Copy every line in the records below that contains the word "ffffff".

DATA SECTION =
────────────────────
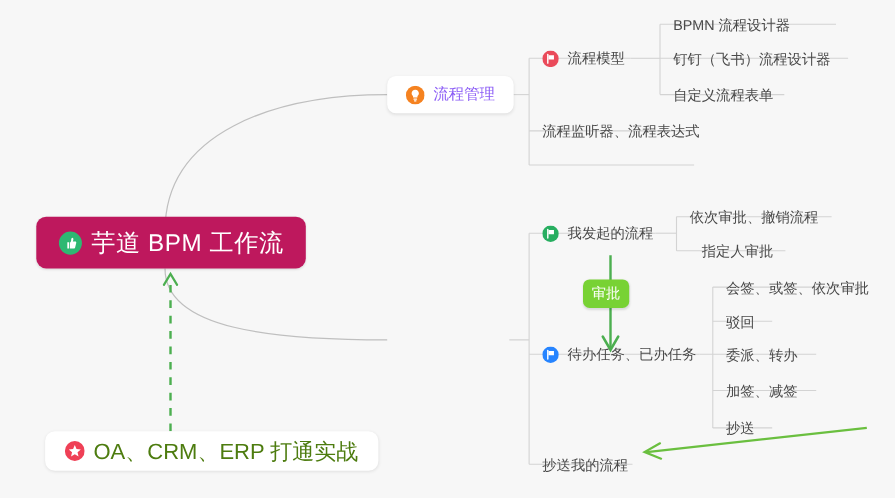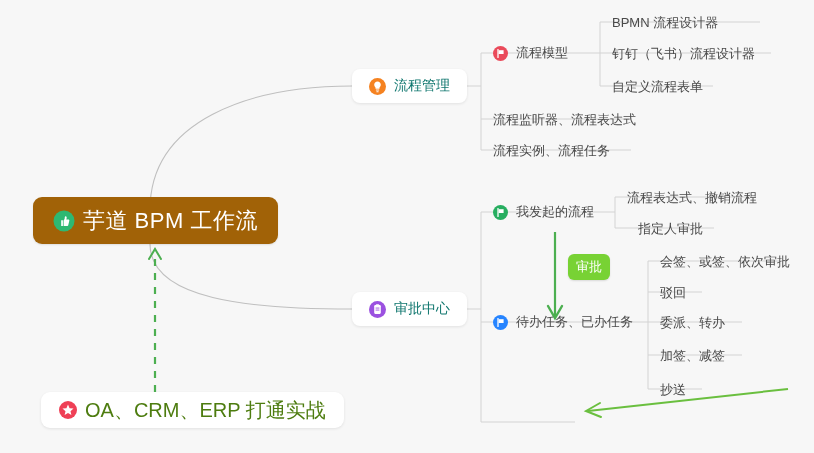--- a/index.html
+++ b/index.html
@@ -58,7 +58,7 @@
     box-shadow: 0 1px 3px rgba(0,0,0,0.09);
   }
   .branch-label {
-    color: #0f766e;
+    color: #8b5cf6;
     font-size: 14px;
   }
 

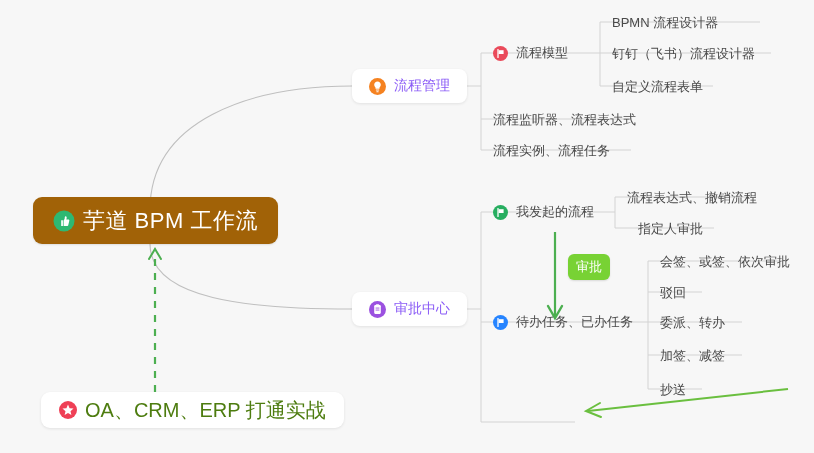--- a/index.html
+++ b/index.html
@@ -235,9 +235,6 @@
   <div class="node leaf-node" style="left:487px; top:106px;">
     <span class="leaf-label">流程监听器、流程表达式</span>
   </div>
-  <div class="node leaf-node" style="left:487px; top:137px;">
-    <span class="leaf-label">流程实例、流程任务</span>
-  </div>
 
   <div class="node branch-node" style="left:352px; top:292px;">
     <span class="ico">

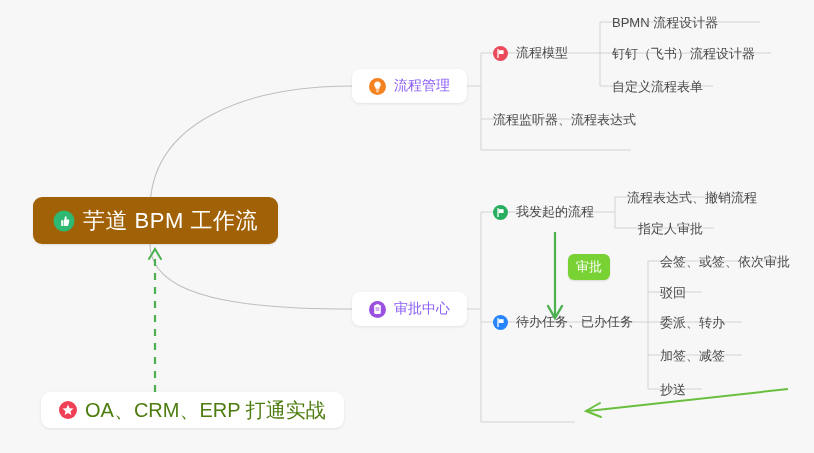--- a/index.html
+++ b/index.html
@@ -261,7 +261,7 @@
   </div>
 
   <div class="node leaf-node" style="left:621px; top:184px;">
-    <span class="leaf-label">流程表达式、撤销流程</span>
+    <span class="leaf-label">依次审批、撤销流程</span>
   </div>
   <div class="node leaf-node" style="left:621px; top:215px;margin-left:11px;">
     <span class="leaf-label">指定人审批</span>

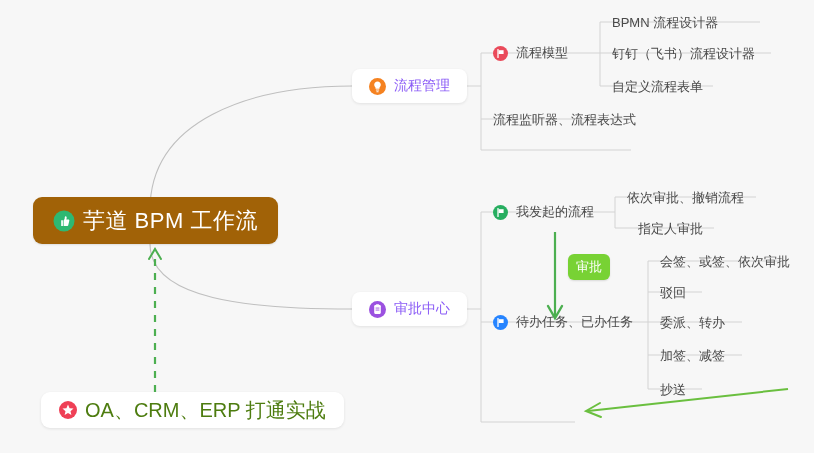--- a/index.html
+++ b/index.html
@@ -38,7 +38,7 @@
   }
 
   .root-node {
-    background: #a16207;
+    background: #be185d;
     border-radius: 9px;
     padding: 0 20px;
     height: 47px;

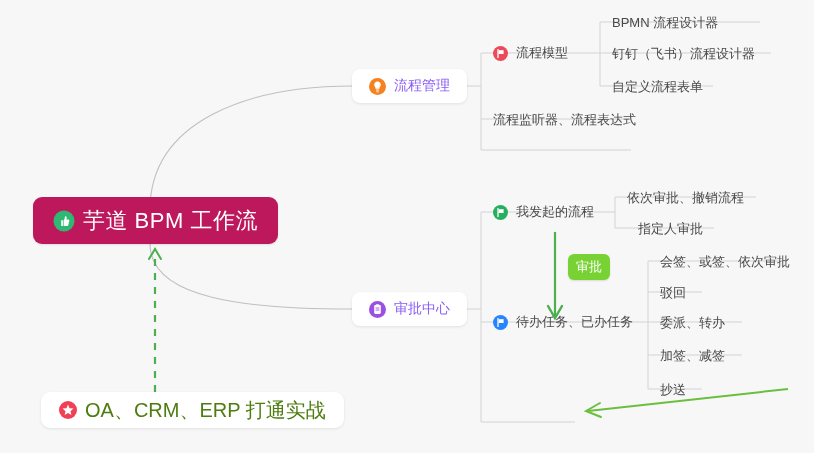--- a/index.html
+++ b/index.html
@@ -267,7 +267,7 @@
     <span class="leaf-label">指定人审批</span>
   </div>
 
-  <div class="edge-badge" style="left:568px; top:254px;align-items:center;">
+  <div class="edge-badge" style="left:530px; top:254px;align-items:center;">
     <span>审批</span>
   </div>
 

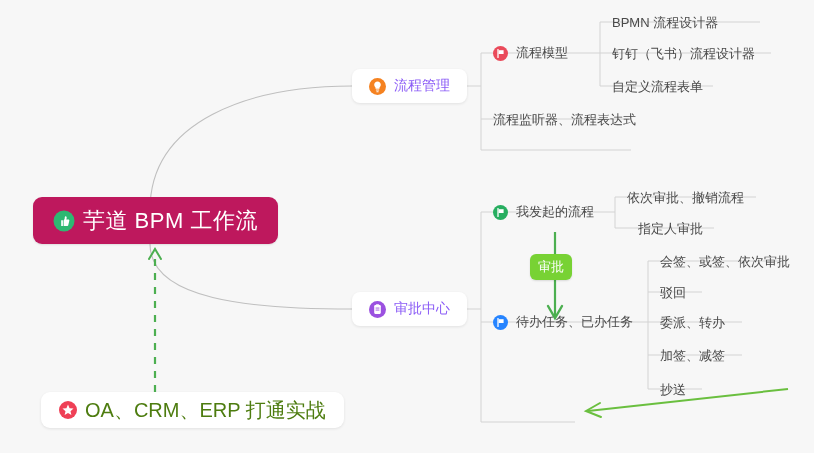--- a/index.html
+++ b/index.html
@@ -236,18 +236,6 @@
     <span class="leaf-label">流程监听器、流程表达式</span>
   </div>
 
-  <div class="node branch-node" style="left:352px; top:292px;">
-    <span class="ico">
-      <svg width="17" height="17" viewBox="0 0 17 17">
-        <circle cx="8.5" cy="8.5" r="8.5" fill="#9b51e0"></circle>
-        <rect x="5.2" y="4.1" width="6.6" height="8.8" rx="1.1" fill="#ffffff"></rect>
-        <rect x="6.8" y="3.2" width="3.4" height="1.9" rx="0.8" fill="#ffffff"></rect>
-        <rect x="6.6" y="6.6" width="3.8" height="0.9" fill="#9b51e0"></rect>
-        <rect x="6.6" y="8.6" width="3.8" height="0.9" fill="#9b51e0"></rect>
-      </svg>
-    </span>
-    <span class="branch-label">审批中心</span>
-  </div>
 
   <div class="node bare-node" style="left:493px; top:199px;">
     <span class="ico">

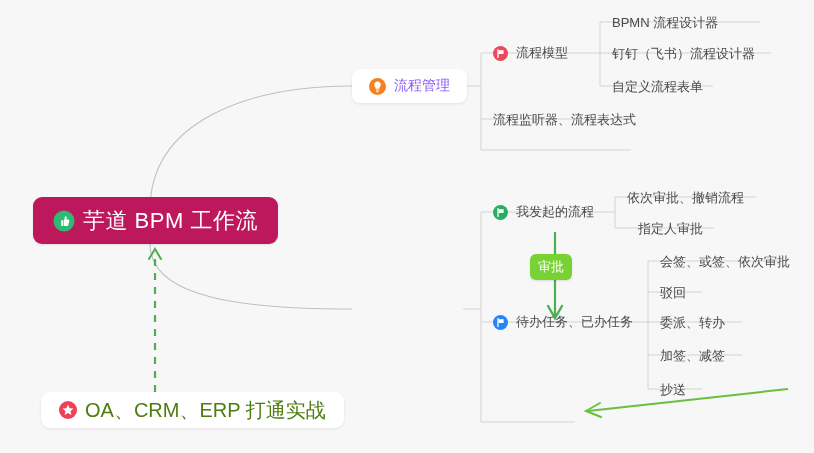--- a/index.html
+++ b/index.html
@@ -286,6 +286,9 @@
     <span class="leaf-label">抄送</span>
   </div>
 
+  <div class="node leaf-node" style="left:487px; top:409px;">
+    <span class="leaf-label">抄送我的流程</span>
+  </div>
 
   <div class="node aside-node" style="left:41px; top:392px;">
     <span class="ico">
────────────────────
SOLUTION TO THIS PROBLEM =
-        <rect x="5.2" y="4.1" width="6.6" height="8.8" rx="1.1" fill="#ffffff"></rect>
-        <rect x="6.8" y="3.2" width="3.4" height="1.9" rx="0.8" fill="#ffffff"></rect>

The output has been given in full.